Task: Repeat the data word for word and skip the pictures.

Top of Data for processing

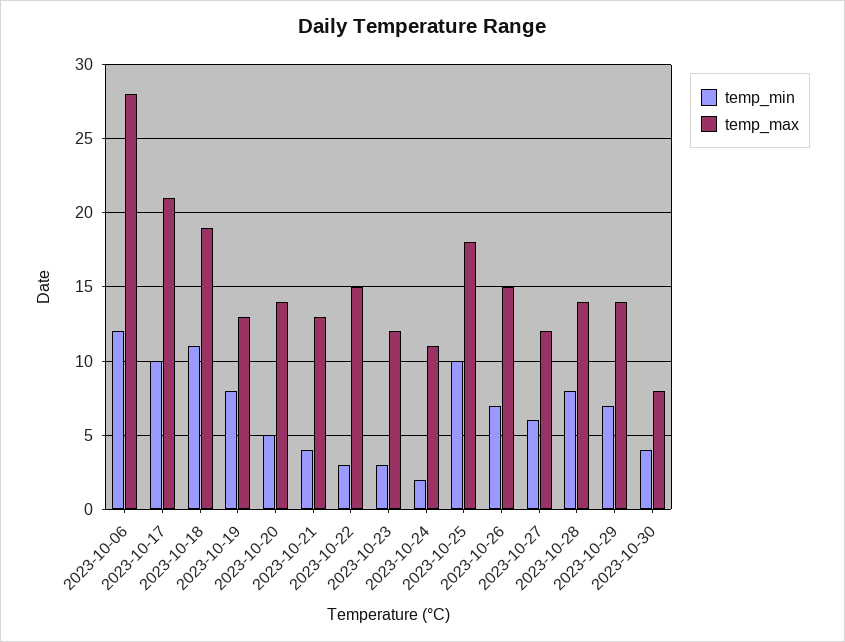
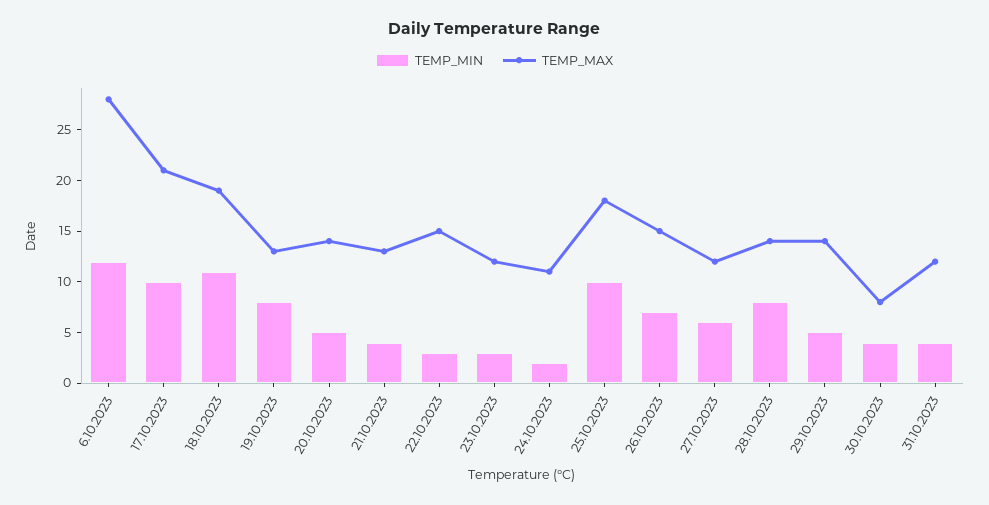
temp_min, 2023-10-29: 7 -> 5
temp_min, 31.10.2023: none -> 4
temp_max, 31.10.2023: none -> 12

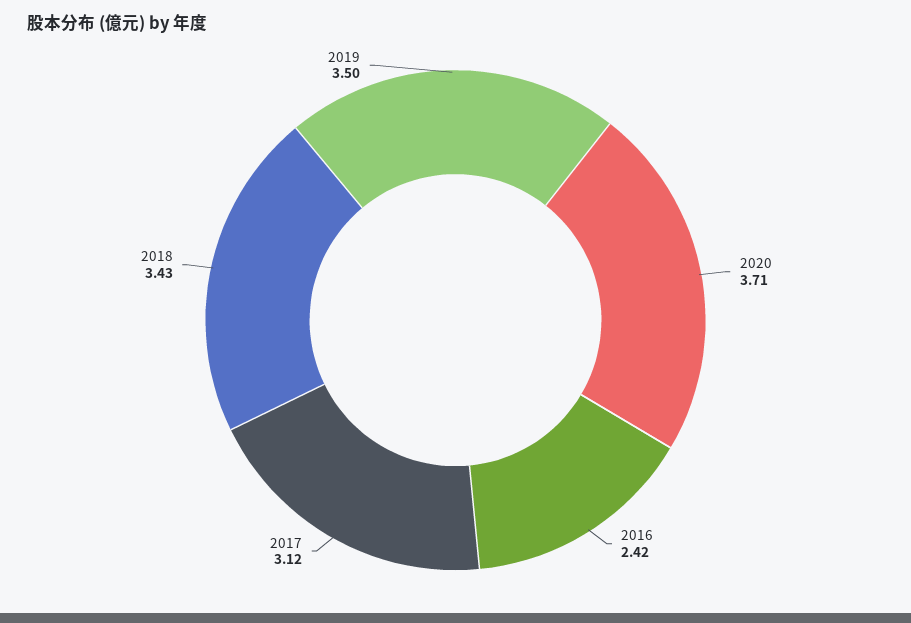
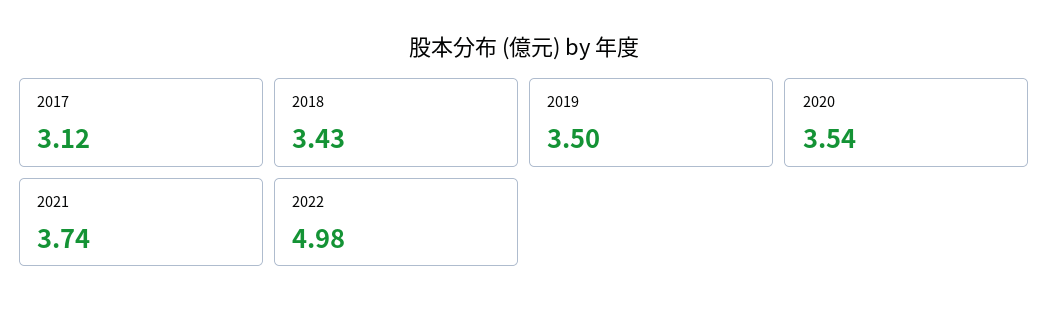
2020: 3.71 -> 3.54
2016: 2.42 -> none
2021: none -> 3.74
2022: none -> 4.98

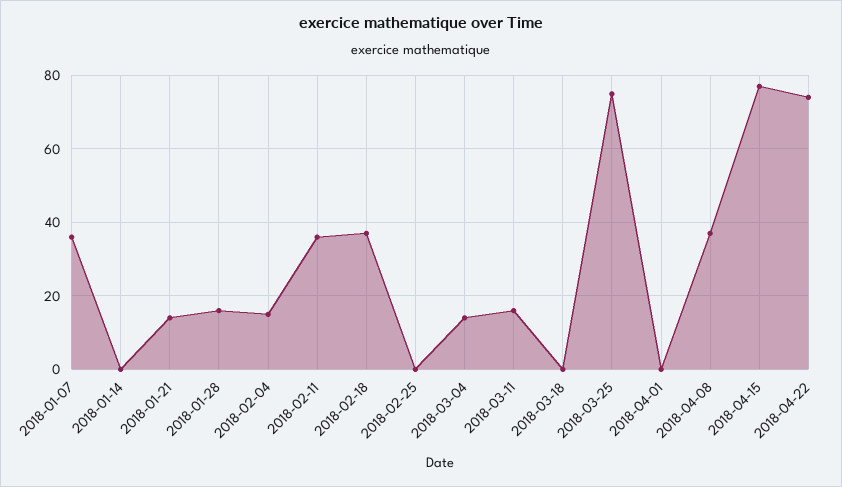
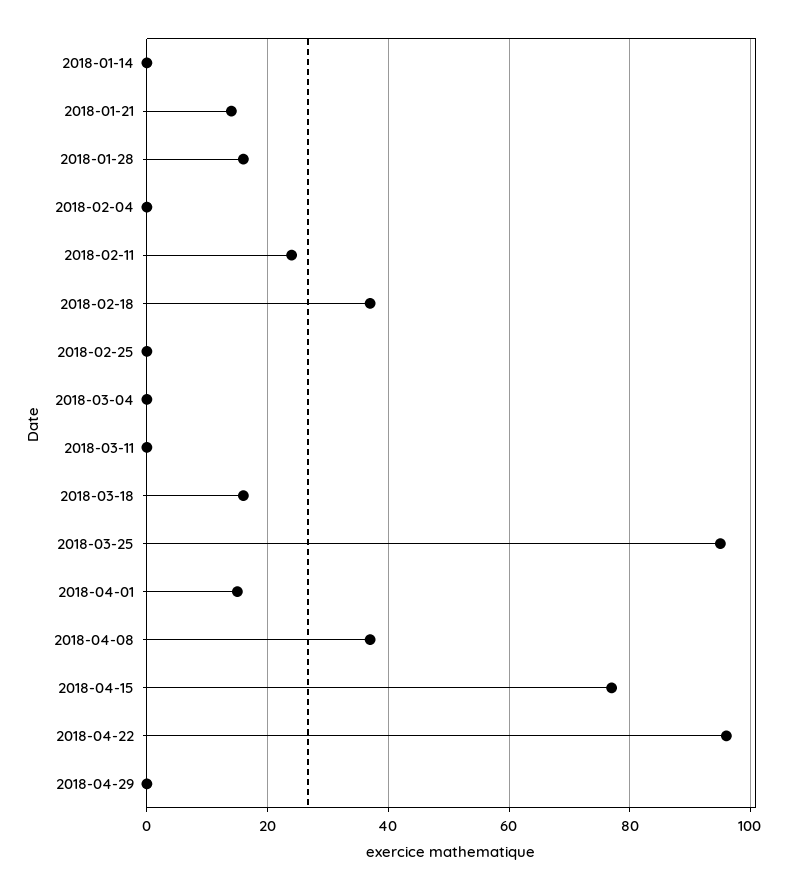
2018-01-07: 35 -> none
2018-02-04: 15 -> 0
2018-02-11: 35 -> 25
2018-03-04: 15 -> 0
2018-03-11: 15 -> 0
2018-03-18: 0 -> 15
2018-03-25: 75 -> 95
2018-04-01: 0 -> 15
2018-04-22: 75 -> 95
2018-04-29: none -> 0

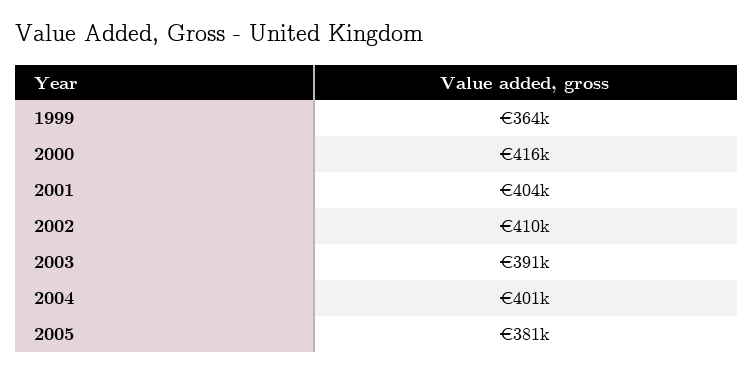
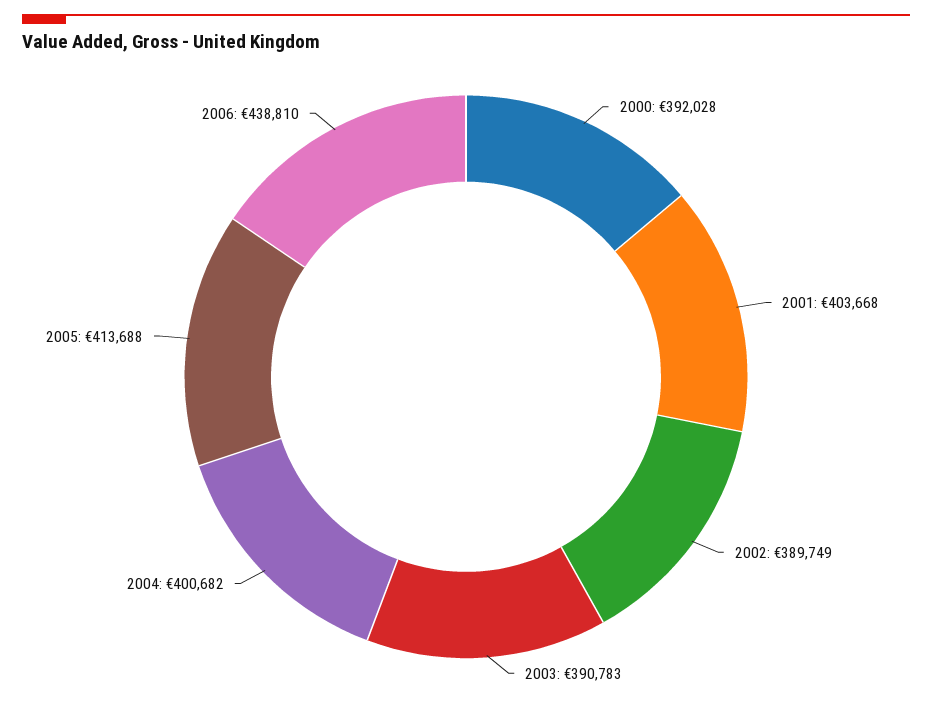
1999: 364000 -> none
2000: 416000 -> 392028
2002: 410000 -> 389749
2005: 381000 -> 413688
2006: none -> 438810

Bottom of Data for processing

Expected answer:
temp_min, 2023-10-29: 7 -> 5
temp_min, 31.10.2023: none -> 4
temp_max, 31.10.2023: none -> 12

2020: 3.71 -> 3.54
2016: 2.42 -> none
2021: none -> 3.74
2022: none -> 4.98

2018-01-07: 35 -> none
2018-02-04: 15 -> 0
2018-02-11: 35 -> 25
2018-03-04: 15 -> 0
2018-03-11: 15 -> 0
2018-03-18: 0 -> 15
2018-03-25: 75 -> 95
2018-04-01: 0 -> 15
2018-04-22: 75 -> 95
2018-04-29: none -> 0

1999: 364000 -> none
2000: 416000 -> 392028
2002: 410000 -> 389749
2005: 381000 -> 413688
2006: none -> 438810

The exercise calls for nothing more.